He had this tearful look in his eye and I didn't respond.
To do so would be trading lie for lie, a game I'm not willing to play.
His last words to me on the subject were, " I'm going to call and check on you."
It never happened and I didn't count on it because this is a man
who hasn't remember my birthday in almost 20 years. No big deal.
So he calls on mother's day and if you decide to continue the reading
of this long winded blog you will see why it bugged me.
I tend to not deal with things, or those who don't want to deal with me.
Every once in a while I find myself in a situation where I'm trying to
save someone from themselves, but that shit never works.
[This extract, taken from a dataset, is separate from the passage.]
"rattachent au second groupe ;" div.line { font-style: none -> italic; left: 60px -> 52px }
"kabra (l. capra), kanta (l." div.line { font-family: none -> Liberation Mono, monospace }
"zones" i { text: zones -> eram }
At Java, my head was full.
The call was fucking with me and I couldn't put my finger or my emotions on it.
When I got home I tried to think of my childhood with my father.
I have no memory of him before age eleven. Some friends think I am suppressing
a lot of shit, and they are definitely right. Let us pray that when I unsuppress (which I'm not sure is a word) that I am to old to pull the trigger and the shoppers of Piggly Wiggly will remain safe.
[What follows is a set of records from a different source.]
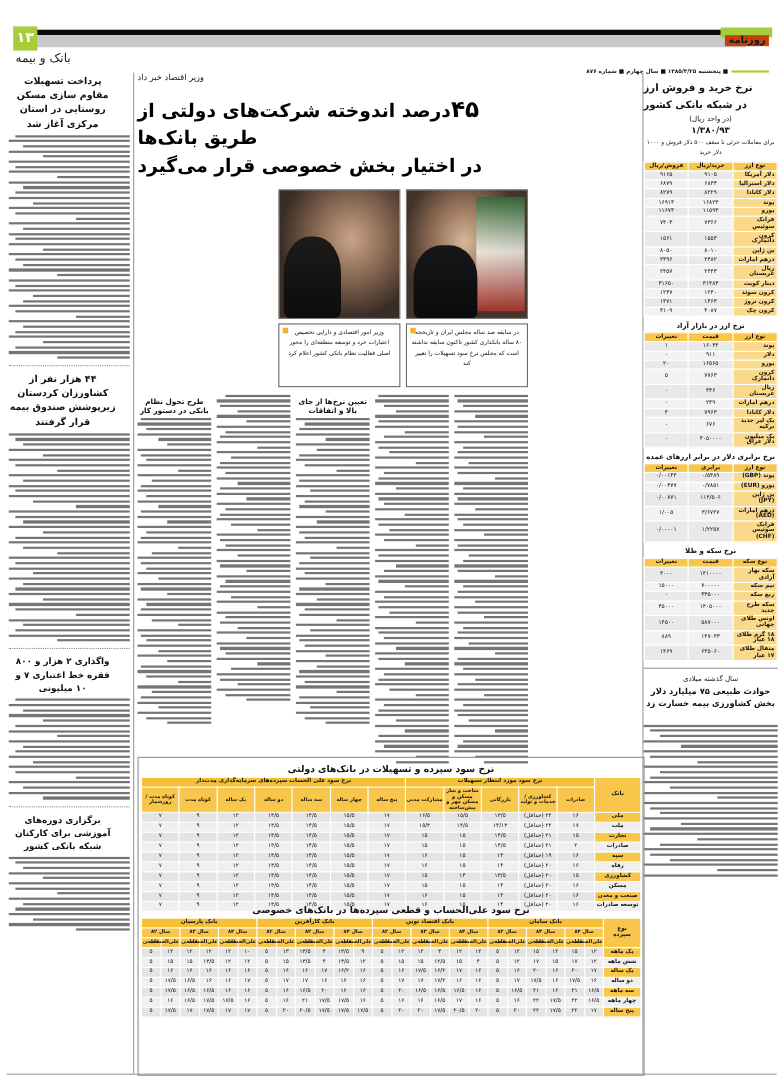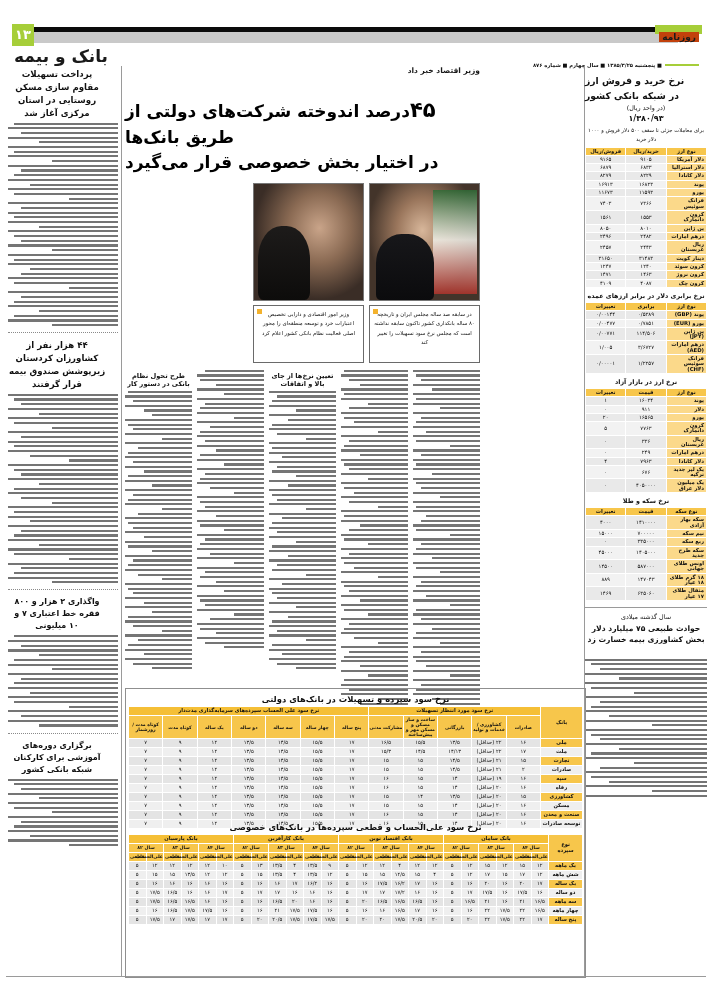"بانک و بیمه" .section-title { font-size: 17px -> 11px; font-weight: bold -> normal }
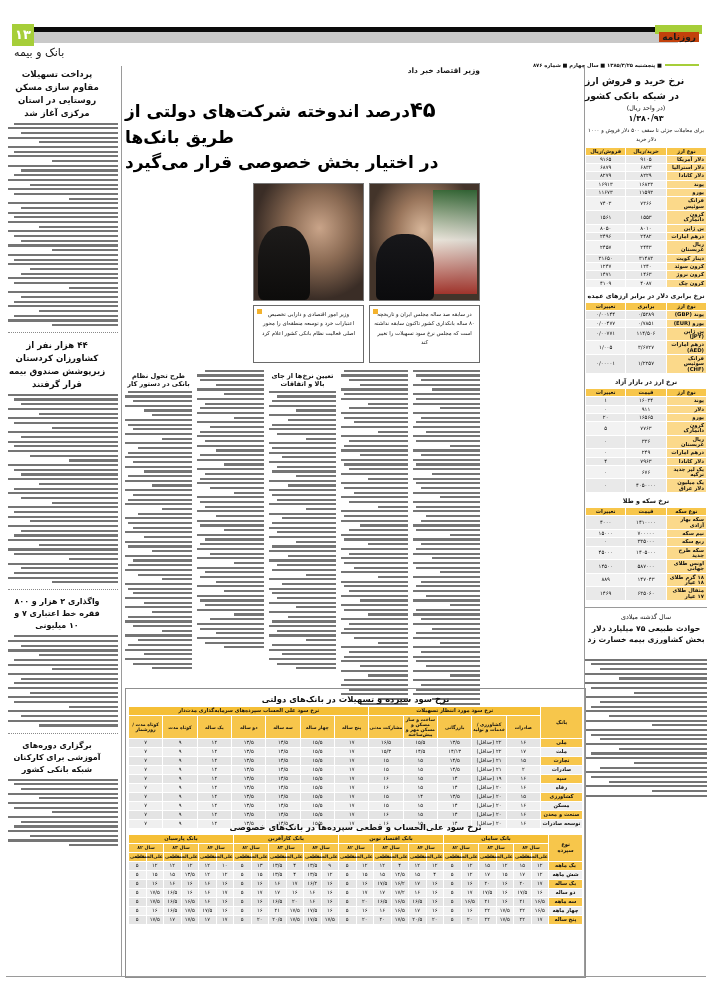"وزیر اقتصاد خبر داد" .kicker { font-weight: bold -> normal; margin-bottom: 20px -> 9px; text-align: right -> left }
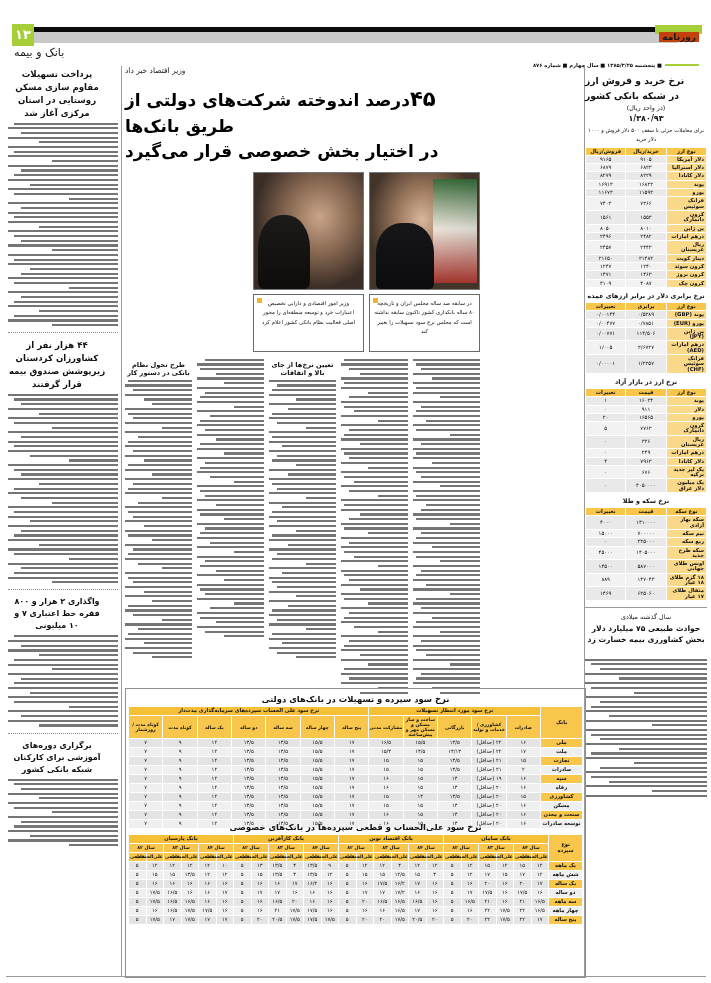"نرخ برابری دلار در برابر" div { order: before "نرخ ارز در بازار آزاد" -> after "نرخ ارز در بازار آزاد" }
Here it is. I am going to perform it at the cemetery on Wednesday night, Collin Kelly is hosting an open mic there. I think it's just the right setting. Since I've kept this buried so long, it felt good to get it out. When I droped my poem it change the quotations, and apostrophe's to boxes. What the hell is that! I was going to fix it, but...NO!
Work it out!


May 8th 2005
My Sister's Birthday/ Mother's Day/ And My Last and Only Memory of My Father
© Theresa Davis 2005

"Happy Birthday to you!"
"Uh.........."
"Happy birthday to you!"
"Wait........"
“Happy birthday my sweet baby girl!”
“It’s not my birthday.”
“Hello?”
“It’s not my birthday.”
“Shawnta?”
“No, Theresa, your other daughter
Whose birthday is not today.”
“Theresaaaah!”
“Yeah, that’s me the other daughter
And well it’s not my birthday
But it does happen to be Mother’s Day
If you want to sing a few bars of that song.”
“Hey, baby I been meaning to call you.”
A lie, how unexpected
“Yeah…uh.”
“Yeah, how you doing”?
“I’m fine.”
“Good, good.”
“I just don’t know how I got your numbers mixed up.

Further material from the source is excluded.